▶ **Assigned task**
Transcribe all records exactly; omit pictures.

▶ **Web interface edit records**

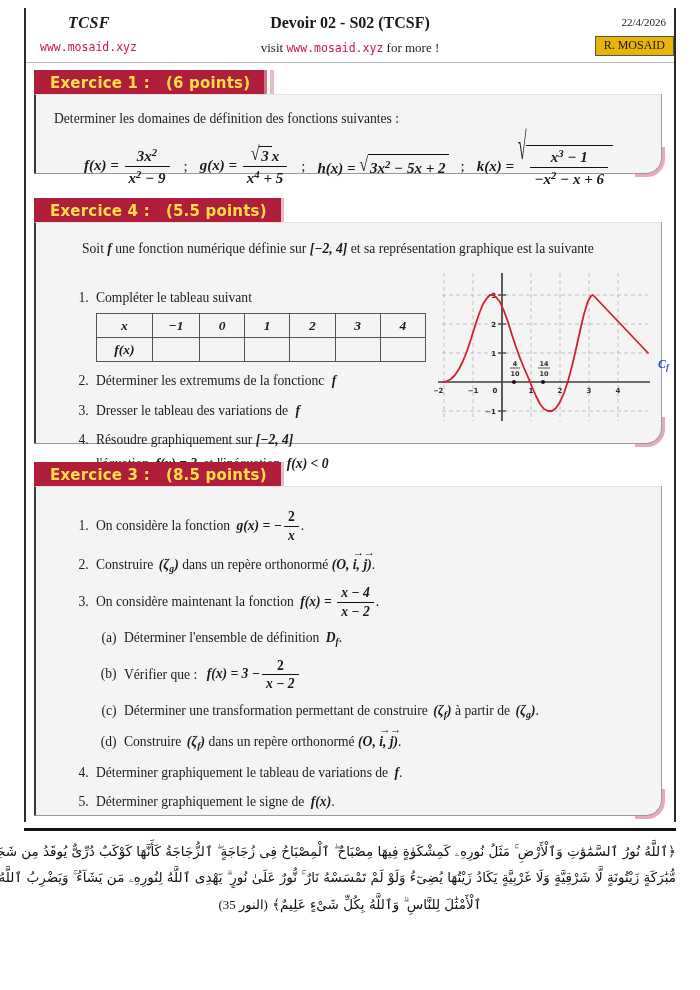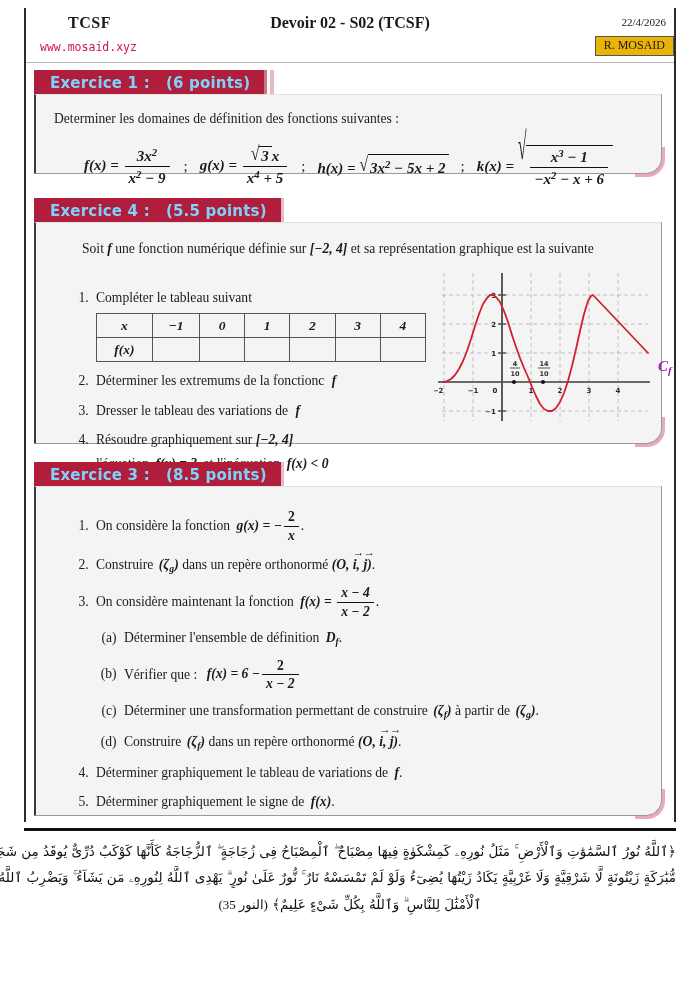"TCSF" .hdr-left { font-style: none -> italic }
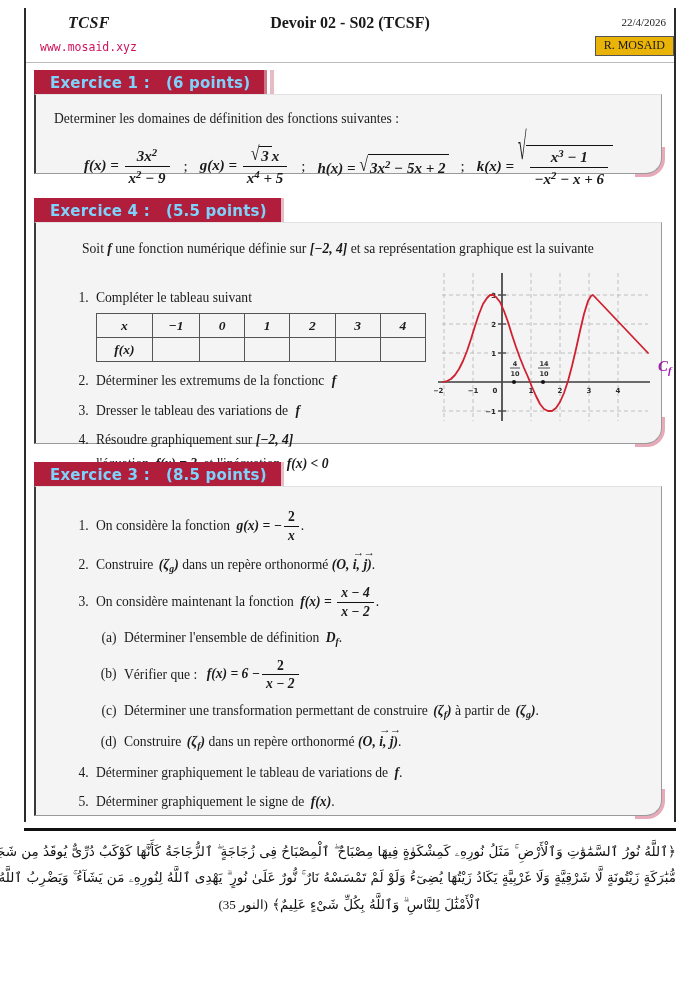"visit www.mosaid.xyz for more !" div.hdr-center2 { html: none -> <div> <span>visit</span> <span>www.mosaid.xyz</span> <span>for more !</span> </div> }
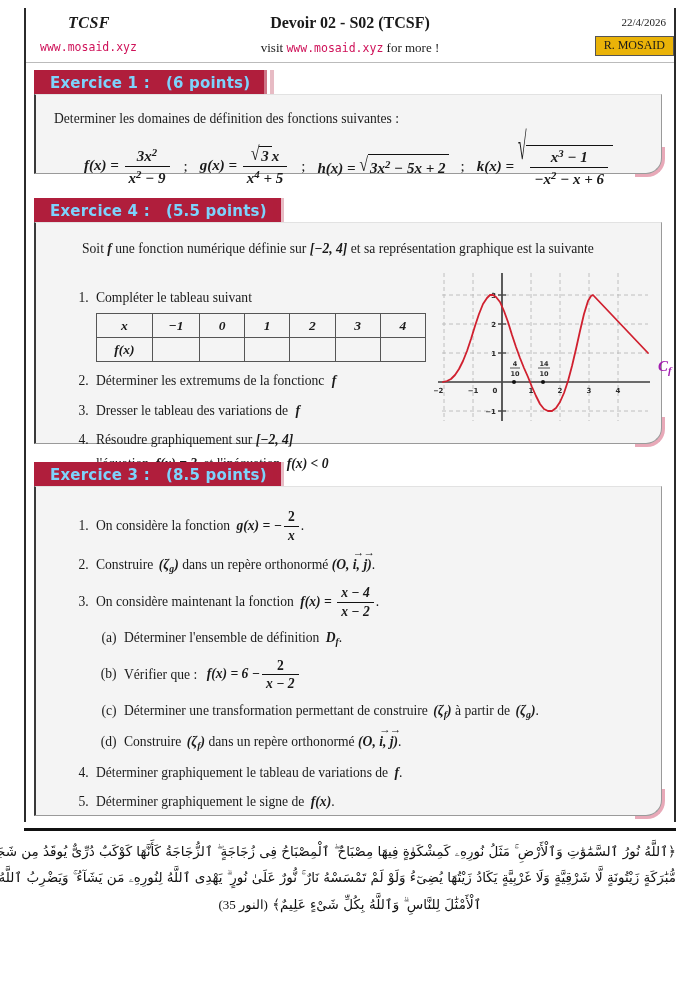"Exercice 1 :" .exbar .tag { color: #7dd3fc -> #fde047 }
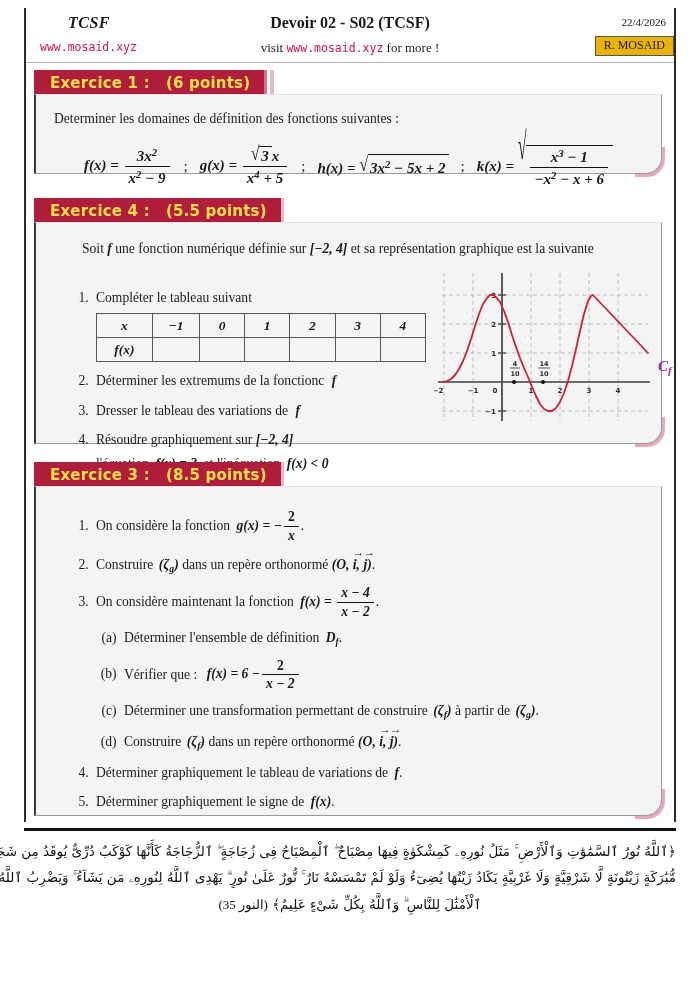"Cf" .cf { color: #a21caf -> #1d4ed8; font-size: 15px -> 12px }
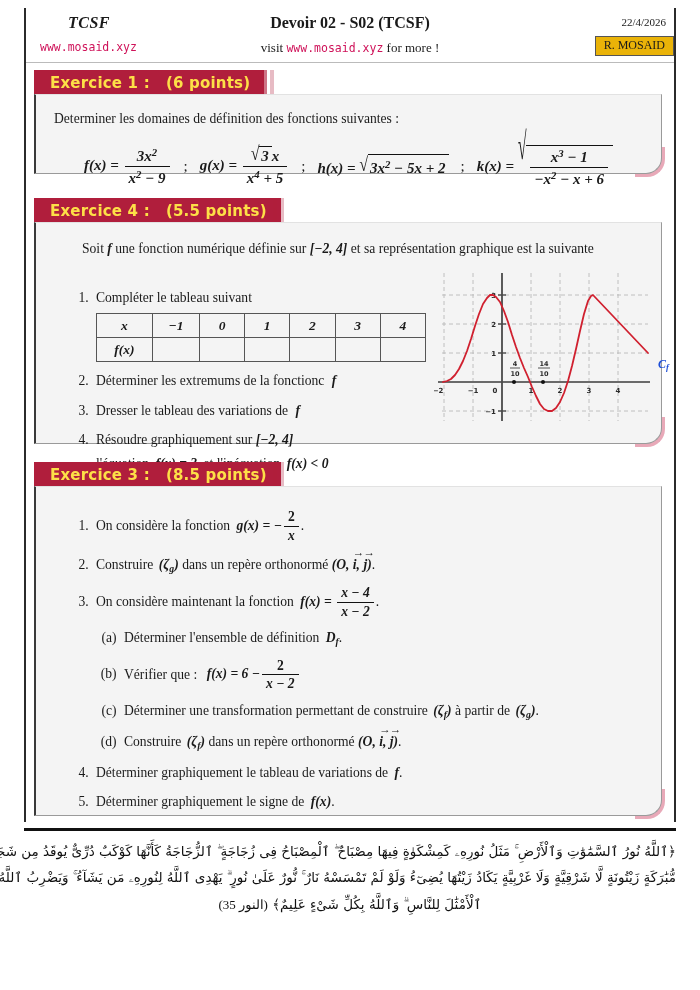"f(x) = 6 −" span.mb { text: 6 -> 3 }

▶ **Expected output**
"TCSF" .hdr-left { font-style: none -> italic }
"visit www.mosaid.xyz for more !" div.hdr-center2 { html: none -> <div> <span>visit</span> <span>www.mosaid.xyz</span> <span>for more !</span> </div> }
"Exercice 1 :" .exbar .tag { color: #7dd3fc -> #fde047 }
"Cf" .cf { color: #a21caf -> #1d4ed8; font-size: 15px -> 12px }
"f(x) = 6 −" span.mb { text: 6 -> 3 }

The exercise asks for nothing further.